Calibrate Tracking Result With Linear Regression

I applied linear regression to gaze tracking. The tracking result is getting really nice now. It has only about 1~2 cm tracking error. So we can use this for real application I think.

Actually, I tried to implement support vector regression, but it was way too hard for me… I will try it later.

I think I did my best to calibrating tracking result. Now to improve result more, I have to put more variable data to NN!

I Should Apply CapsNet For My Network.

Prof. Hinton who made CNN, release brand new neural network for compute image that called Capsule network.

It manage image’s data as Capsule that contain some high-level image feature like stroke.

This is seems nice solution for my network, because gaze track task is very spacial depend.

Actually I planned to implement this next year, but I saw other guys starting to use CapsNet already in Facebook.

I need to update alwayyys.

Gaze tracking is now acceptable quality!

You can see tracking test since 30 sec.

I applied updated neural network and I manually applied simple linear regression. Just like ptNew = (ptOld + biasVec) * scale.

I will implement some machine learning tech for calibration now. Just like support vector regression. :3

I think I will use NN for it too. NN is the most simple to use it if I have many data and nice machine. Simple multi-layered perceptron is easy.

What’s wrong with CNN regression?

In my koi17 project, I am using convolutional neural network regression model.

My model is working with standard VGG16 architecture.

But the performance of NN is not enough for my goal, and it also seems under fitted too.

So I decided stack more layer and change the architecture to ResNet. I stacked 4 of the residual block.

In a usual classification problem, ResNet must be working much better than VGG… But in my case, it wasn’t.

ResNet worked worse then VGG, and then I tested shallow DenseNet too, but it showed up higher bias and test-acc is overfitted too…

I think deeper CNN is not a good solution in regression problem because ConvNet ignores geometric placements.


I have no solution to solve this problem yet…


-Update 2017-11-16

I found what is the problem with my model. I made too narrow space for CNN. I passed 4×4 image for last of 5~6 layers and it made overfitting because filter size was 3×3, so 9 of 16 nodes were fully connected. So it increased more fully connected ratio in my network so it got overfitted.

I removed some pooling layer on top of the model so the last layer got the 8×8 image to compute. And it solved the problem.

Progress Report: Optimize Neural Network And Some Landmark Detectors.

I’m going to try to summarize my works on Neural Action for this few months.

Neural Network (Gaze Estimation)

Model Changes

I changed the model structure to use ROI image of the face too.

It made my NN result is strong to face rotations.
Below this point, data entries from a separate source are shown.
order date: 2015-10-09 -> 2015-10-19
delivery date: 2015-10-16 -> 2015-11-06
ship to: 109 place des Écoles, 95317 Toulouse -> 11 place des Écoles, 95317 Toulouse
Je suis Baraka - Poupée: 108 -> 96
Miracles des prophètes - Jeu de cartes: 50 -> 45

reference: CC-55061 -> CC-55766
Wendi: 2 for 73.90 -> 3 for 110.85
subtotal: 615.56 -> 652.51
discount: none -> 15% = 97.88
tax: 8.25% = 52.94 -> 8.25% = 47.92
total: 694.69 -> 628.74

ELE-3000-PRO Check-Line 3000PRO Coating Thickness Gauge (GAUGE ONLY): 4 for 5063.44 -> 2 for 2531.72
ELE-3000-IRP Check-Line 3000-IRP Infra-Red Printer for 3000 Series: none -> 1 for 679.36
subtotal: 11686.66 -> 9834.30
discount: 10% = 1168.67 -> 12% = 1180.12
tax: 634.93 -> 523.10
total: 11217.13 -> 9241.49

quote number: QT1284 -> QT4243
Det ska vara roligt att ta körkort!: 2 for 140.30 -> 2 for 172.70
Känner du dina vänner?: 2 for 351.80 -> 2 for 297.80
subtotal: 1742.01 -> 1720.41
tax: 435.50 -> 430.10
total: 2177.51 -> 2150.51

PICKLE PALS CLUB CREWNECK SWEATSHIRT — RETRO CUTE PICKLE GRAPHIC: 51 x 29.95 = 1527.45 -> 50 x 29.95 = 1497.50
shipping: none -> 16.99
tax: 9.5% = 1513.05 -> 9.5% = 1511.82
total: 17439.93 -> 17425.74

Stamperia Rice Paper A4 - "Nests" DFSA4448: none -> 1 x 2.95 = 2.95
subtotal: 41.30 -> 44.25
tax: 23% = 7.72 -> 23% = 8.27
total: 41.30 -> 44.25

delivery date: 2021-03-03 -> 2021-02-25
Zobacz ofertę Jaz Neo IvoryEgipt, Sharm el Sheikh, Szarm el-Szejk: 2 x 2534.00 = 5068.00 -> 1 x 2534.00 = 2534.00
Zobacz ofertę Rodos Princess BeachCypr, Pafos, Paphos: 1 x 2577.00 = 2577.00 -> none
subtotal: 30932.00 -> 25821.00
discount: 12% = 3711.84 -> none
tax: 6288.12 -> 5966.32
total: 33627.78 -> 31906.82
I will post model structure images later too.

While change model structure, I did really A LOT of parameter optimizations too.

Model Optimizations

SELU Implemented

I added SELU (scaled exponential linear units). It amazing brand-new NN normalizing technology. I love it a lot. I mean ALOT.

When I use BN (batch normalizations) for NN training, my training error is ~8.5 degree, and then apply magical SELU, training error going to be ~6 degrees. 50% of benefit… 🙂

Weight Decay

I added weight decay to training loss. Weight decay is weight normalize technology. It makes a sum of L2Loss of weights gonna smaller (preventing weight explode).

Learning-rate Decay

I added learning rate decay. Learning rate decay is decay learning rate while training. L.r decay helps to settle NN to lower loss. I applied exponential learning rate decay every 12 epochs.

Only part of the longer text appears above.